Sophie Chandauka accuse le prince Harry d’avoir tenté de la faire quitter son poste au sein de l’organisation caritative Sentebale. Elle dénonce une culture du silence au conseil d’administration et évoque des tensions concernant la gestion de l’organisation. Les révélations incluent des allégations d’intimidation et des divergences sur la direction de l’association.
Le prince Harry accusé d’intimidation
Sophie Chandauka a affirmé que le prince Harry avait tout mis en œuvre pour l’éjecter de son poste à Sentebale, une organisation qu’il a cofondée. « Ce que le Prince Harry voulait faire, c’était m’éjecter et cela a duré des mois, sous forme d’intimidation, de harcèlement », a-t-elle déclaré, précisant qu’elle disposait de preuves à cet égard.
La chaîne a tenté en vain de contacter le prince exilé en Californie avec sa famille.
Une culture du silence dans le conseil
Sophie Chandauka évoque également une culture du silence parmi les membres du conseil d’administration qui hésitent à s’opposer aux actions ou décisions du duc de Sussex. Cette situation aurait contribué à la perte significative de donateurs pour Sentebale, selon ses déclarations basées sur des documents fournis par ses soins.
Elle souligne que cette situation est liée au départ du prince Harry du Royaume-Uni en 2020.
Tensions lors des événements médiatiques
Chandauka revient sur un événement où une équipe de tournage Netflix était présente lors d’une collecte de fonds pour Sentebale pendant un match de polo l’année dernière. Les images diffusées ont montré une scène tendue entre elle-même et Meghan Markle qui voulaient toutes deux tenir un trophée sur scène.
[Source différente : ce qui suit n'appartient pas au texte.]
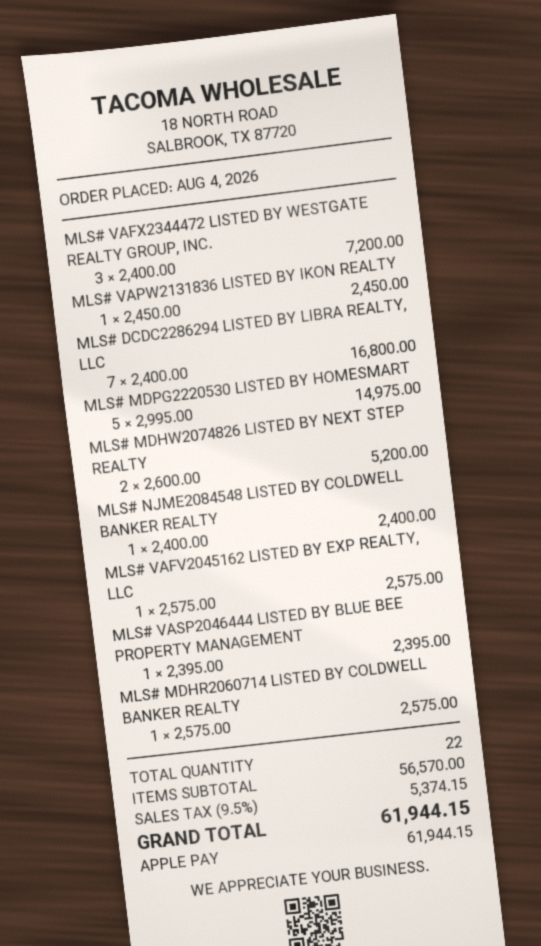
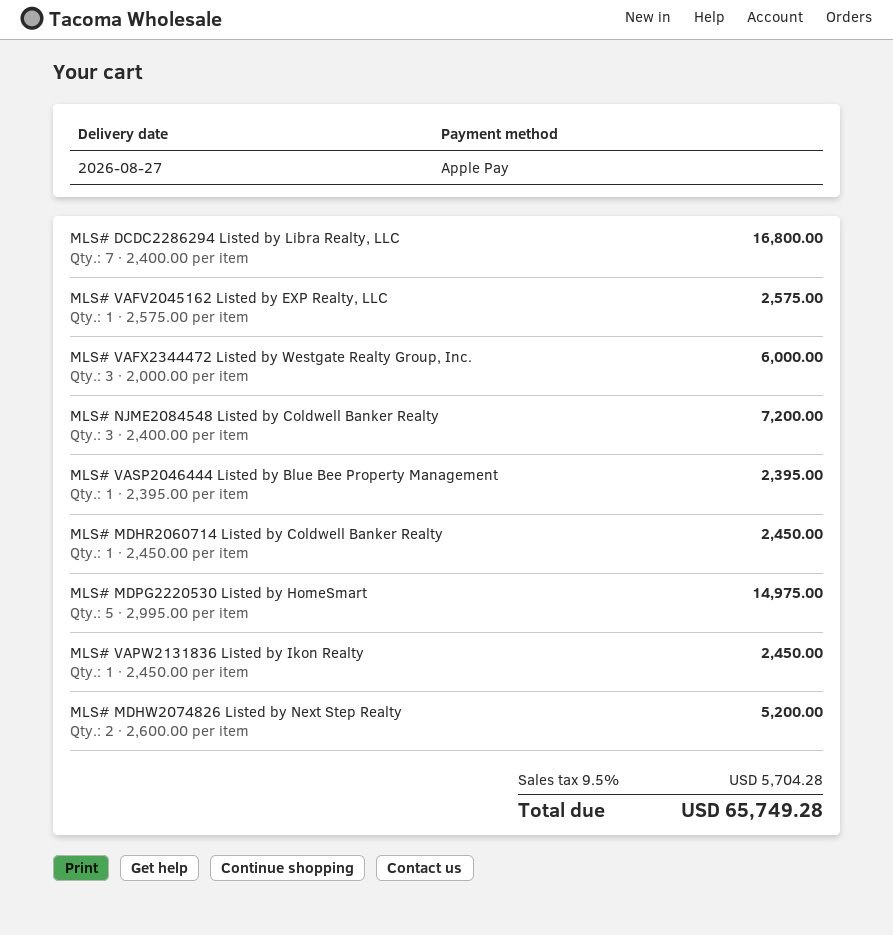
MLS# VAFX2344472 LISTED BY WESTGATE REALTY GROUP, INC.: 3 x 2400.00 = 7200.00 -> 3 x 2000.00 = 6000.00
MLS# NJME2084548 LISTED BY COLDWELL BANKER REALTY: 1 x 2400.00 = 2400.00 -> 3 x 2400.00 = 7200.00
MLS# MDHR2060714 LISTED BY COLDWELL BANKER REALTY: 1 x 2575.00 = 2575.00 -> 1 x 2450.00 = 2450.00
tax: 9.5% = 5374.15 -> 9.5% = 5704.28
total: 61944.15 -> 65749.28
Après cet incident, elle affirme que Harry lui aurait demandé «de faire une sorte de déclaration pour soutenir la duchesse».
Cependant, Kelello Lerotholi, ancien membre du conseil d’administration, nie avoir été témoin d’une telle demande : « Je peux dire honnêtement que lors des réunions auxquelles j’ai assisté, il n’y a jamais eu la moindre allusion à ce sujet ».
Mme Chandauka critiquée pour mauvaise gouvernance
Lynda Chalker, ancienne membre du conseil pendant près de 20 ans, critique également le style « presque dictatorial » adopté par Sophie Chandauka dans sa gestion quotidienne. Ces tensions internes révèlent une lutte plus large concernant les valeurs fondamentales et la direction stratégique adoptée par Sentebale.
L’avenir incertain mais prometteur ?
Malgré ces accusations et conflits internes, Sophie Chandauka croit fermement en l’avenir de Sentebale : « Si Sentebale existe, c’est grâce aux personnes qui font ce travail chaque jour en Afrique ». Elle rappelle aussi que le prince Harry s’était rendu en Afrique l’année dernière après cinq ans parce qu’elle lui avait demandé : « À votre avis, qui dirigeait les opérations pendant la pandémie ? »
Sentebale continue ainsi son engagement auprès des enfants orphelins victimes du sida dans les pays tels que Le Lesotho et Botswana malgré ces défis organisationnels importants.